Epidemiology: Designing epidemiological studies Flashcards
Define statistic
A fixed value derived from a sample that estimates the value in the population
Define parameter
a fixed, often unknown value which describes an entire population
How do statistics and parameters relate?
Statistics describe a parameter, usually derived from a sample of the actual population.
What do confidence intervals describe?
Confidence interval describes the range of values which we are 95% sure that the true value lies in. The larger the number, the smaller the confidence interval which takes into account the volatility of smaller numbers.
What are case histories?
Usually write-ups on unusual findings use to communicate new diseases, new presentations or new findings. Write up includes a constellation of signs and symptoms which could characterise a new disease or syndrome.
What are case series?
A number of similar case reports noticed by same team or collated across medical literature.

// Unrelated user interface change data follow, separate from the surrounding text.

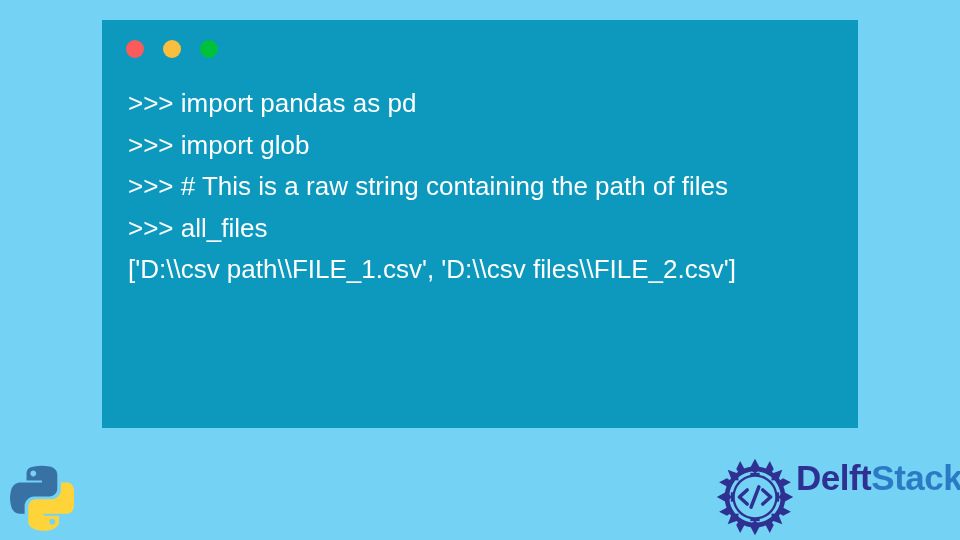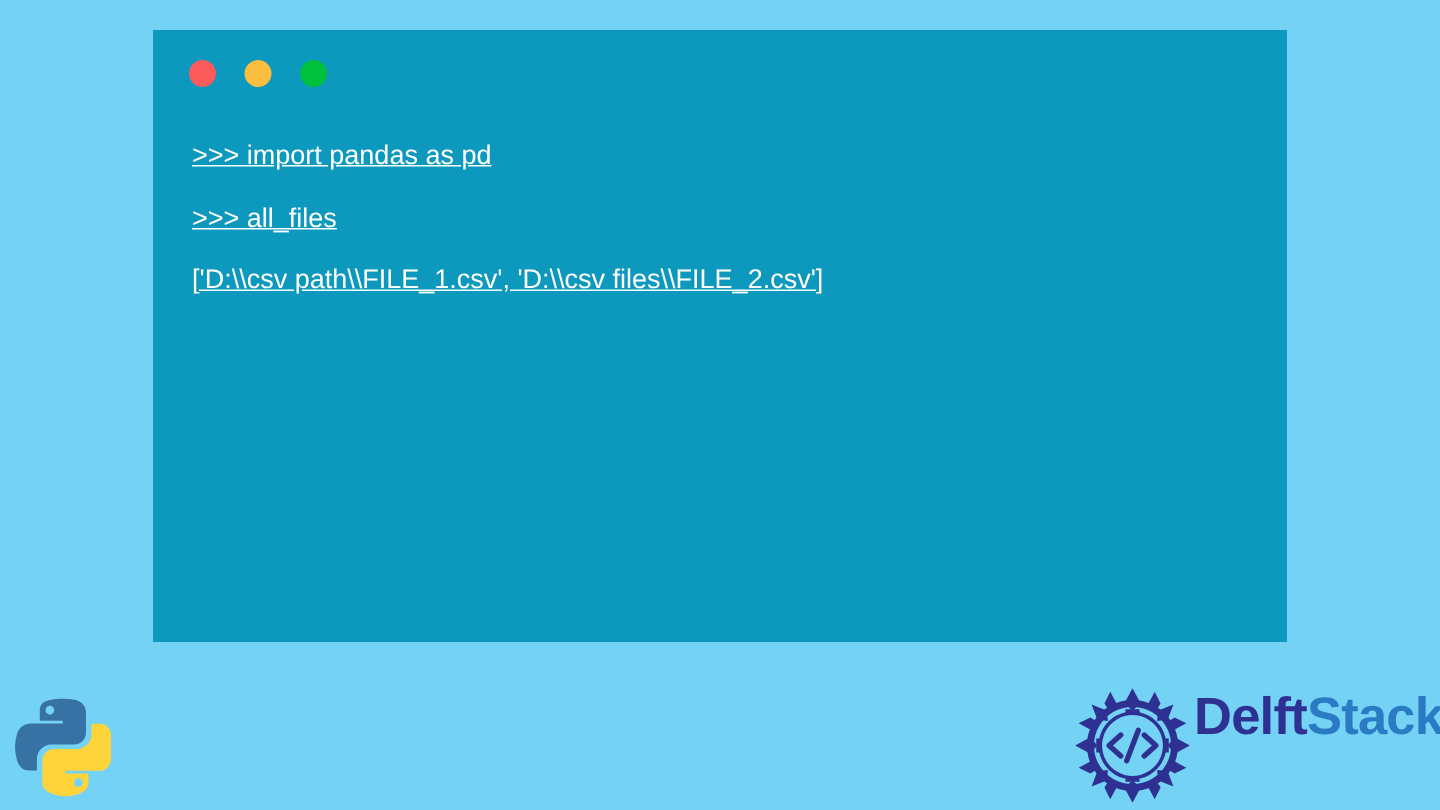--- a/index.html
+++ b/index.html
@@ -46,25 +46,24 @@
 
   #code-block {
     position: absolute;
     left: 26px;
     top: 63px;
     right: 8px;
   }
   .code-line {
     color: #ffffff;
     font-family: "Liberation Sans", sans-serif;
-    font-size: 18px;
+    font-size: 26px;
     line-height: 41.5px;
     white-space: pre;
     letter-spacing: 0px;
-    text-decoration: underline;
   }
 
   
   #python-logo {
     position: absolute;
     left: 10px;
     top: 452px;
     width: 64px;
     height: 88px;
   }
@@ -101,20 +100,22 @@
 <div id="terminal-panel">
 
   <div id="titlebar">
     <span class="dot dot-red"></span>
     <span class="dot dot-yellow"></span>
     <span class="dot dot-green"></span>
   </div>
 
   <div id="code-block">
     <div class="code-line">&gt;&gt;&gt; import pandas as pd</div>
+    <div class="code-line">&gt;&gt;&gt; import glob</div>
+    <div class="code-line">&gt;&gt;&gt; # This is a raw string containing the path of files</div>
     <div class="code-line">&gt;&gt;&gt; all_files</div>
     <div class="code-line">['D:\\csv path\\FILE_1.csv', 'D:\\csv files\\FILE_2.csv']</div>
   </div>
 
 </div>
 
 <svg id="python-logo" viewBox="0 0 110 110">
   <path fill="#3872a4" d="M54.3 3.2c-4.6 0-8.9.4-12.7 1.1-11.2 2-13.2 6.1-13.2 13.8v10.2h26.4v3.3H18.5c-7.7 0-14.5 4.6-16.6 13.4-2.4 10.1-2.5 16.4 0 27 1.9 7.8 6.4 13.4 14.1 13.4h9.1V72.2c0-8.8 7.6-16.5 16.6-16.5h26.4c7.4 0 13.2-6.1 13.2-13.5V18.1c0-7.2-6.1-12.6-13.2-13.8-4.5-.7-9.2-1.1-13.8-1.1zM40 11.3c2.7 0 5 2.3 5 5.1 0 2.8-2.3 5-5 5-2.8 0-5-2.2-5-5 0-2.8 2.2-5.1 5-5.1z"></path>
   <path fill="#ffd43b" d="M87.6 31.6v12.1c0 9.2-7.8 16.9-16.6 16.9H44.6c-7.2 0-13.2 6.2-13.2 13.5v25.3c0 7.2 6.3 11.4 13.2 13.5 8.3 2.4 16.3 2.9 26.4 0 6.6-1.9 13.2-5.8 13.2-13.5V88.9H57.9v-3.3h39.6c7.7 0 10.6-5.4 13.2-13.4 2.7-8.3 2.6-16.2 0-27-1.9-7.6-5.5-13.4-13.2-13.4h-9.9zM72.7 94.2c2.8 0 5 2.2 5 5 0 2.8-2.2 5.1-5 5.1-2.7 0-5-2.3-5-5.1 0-2.8 2.3-5 5-5z"></path>
 </svg>

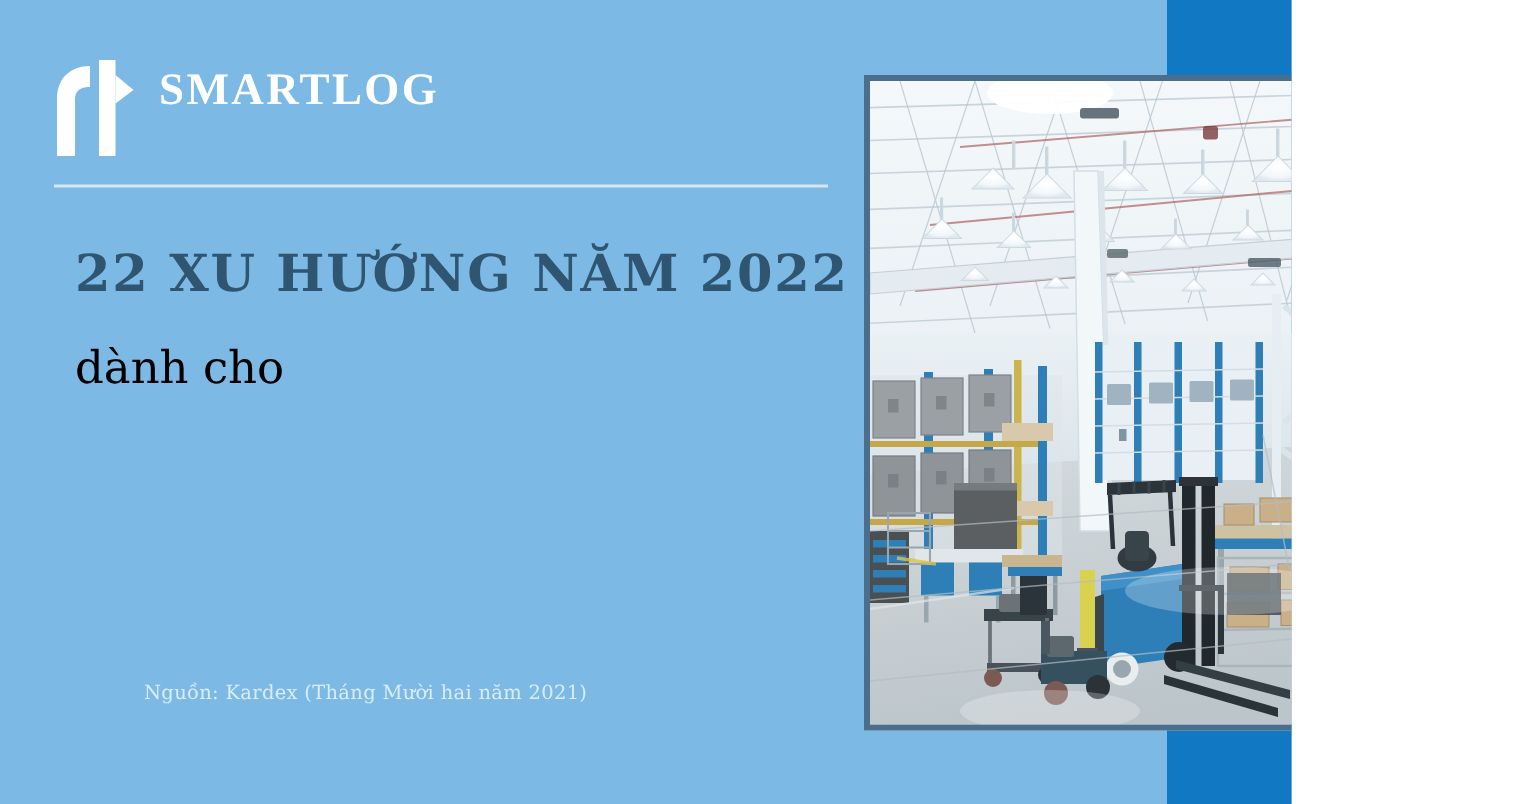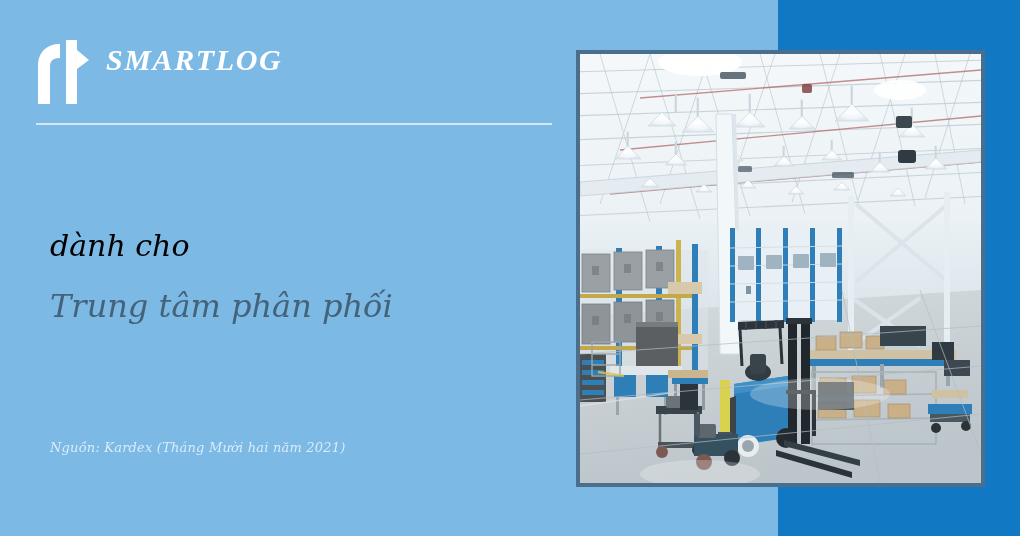--- a/index.html
+++ b/index.html
@@ -2,26 +2,25 @@
 <html><head>
 <meta charset="utf-8">
 <style>
   html, body {
     margin: 0;
     padding: 0;
     background: #ffffff;
   }
   #slide {
     position: relative;
-    width: 1020px;
+    width: 861px;
     height: 536px;
     overflow: hidden;
     background: #7cb9e4;
     font-family: "Liberation Serif", "DejaVu Serif", serif;
-    font-style: italic;
   }
 
   
   .band-right {
     position: absolute;
     left: 778px;
     top: 0;
     width: 246px;
     height: 536px;
     background: #1179c4;
@@ -112,21 +111,21 @@
   
   .footnote {
     position: absolute;
     left: 50px;
     font-family: "DejaVu Serif", "Liberation Serif", serif;
     font-size: 13px;
     color: #d9ecfa;
     white-space: nowrap;
     letter-spacing: 0.2px;
   }
-  .footnote-1 { top: 440px; }
+  .footnote-1 { top: 455px; margin-left: 46px; }
   .footnote-2 { top: 458px; }
 
   
   .photo-frame {
     position: absolute;
     left: 576px;
     top: 50px;
     width: 409px;
     height: 437px;
     border: 4px solid #4a6e8c;
@@ -156,22 +155,22 @@
       <path fill="#ffffff" d="M30,0 L41,0 L41,64 L30,64 Z"></path>
       <path fill="#ffffff" d="M41,10 L53,20 L41,29 Z"></path>
     </svg>
     <div class="logo-words">
       <div class="brand-name">SMARTLOG</div>
     </div>
   </div>
 
   <div class="divider"></div>
 
+  <div class="headline">22 XU HƯỚNG NĂM 2022</div>
   <div class="subline-1">dành cho</div>
-  <div class="subline-2">Trung tâm phân phối</div>
 
   <div class="footnote footnote-1">Nguồn: Kardex (Tháng Mười hai năm 2021)</div>
 
   <div class="photo-frame">
     <div class="photo">
       <svg class="wh-svg" viewBox="0 0 401 429" preserveAspectRatio="xMidYMid slice" aria-hidden="true">
         <defs>
           <linearGradient id="ceil" x1="0" y1="0" x2="0" y2="1">
             <stop offset="0%" stop-color="#f4f8fa"></stop>
             <stop offset="100%" stop-color="#dde7ed"></stop>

What is a cross-sectional study?
Describes the prevalence of a condition across a population at a single point in time. An example is a survey. However, limited as only provides info about one point in time so cannot measure risk or relate exposure to outcome. Prevalence measured may be an outcome, exposure or both - as it lacks follow-up, temporal/risk relationships can’t be determined.
What is a longitudinal study?
Descriptive longitudinal studies describe the prevalence/incidence of an exposure or outcome over time. Often loosely applied to studies as it covers descriptive and analytic studies which involve data collection at more than one point in time.
What sort of data can be collected from longitudinal studies?
Aggregated data: Derived from more than one cross-sectional analysis.
Person-level data: Following the same person over a period of time.
What are ecological studies?
These compare groups rather than individuals. Can be descriptive/analytical or longitudinal/cross-sectional. Unit of observation is a group so only aggregate data collected.
What is ecological fallacy/aggregation bias?
The assumption that relationships which hold for groups will also hold for individuals.
Why use ecological studies?
- Can be the first step in gaining information at a widespread level about disease aetiology. This can be used to generate a hypothesis.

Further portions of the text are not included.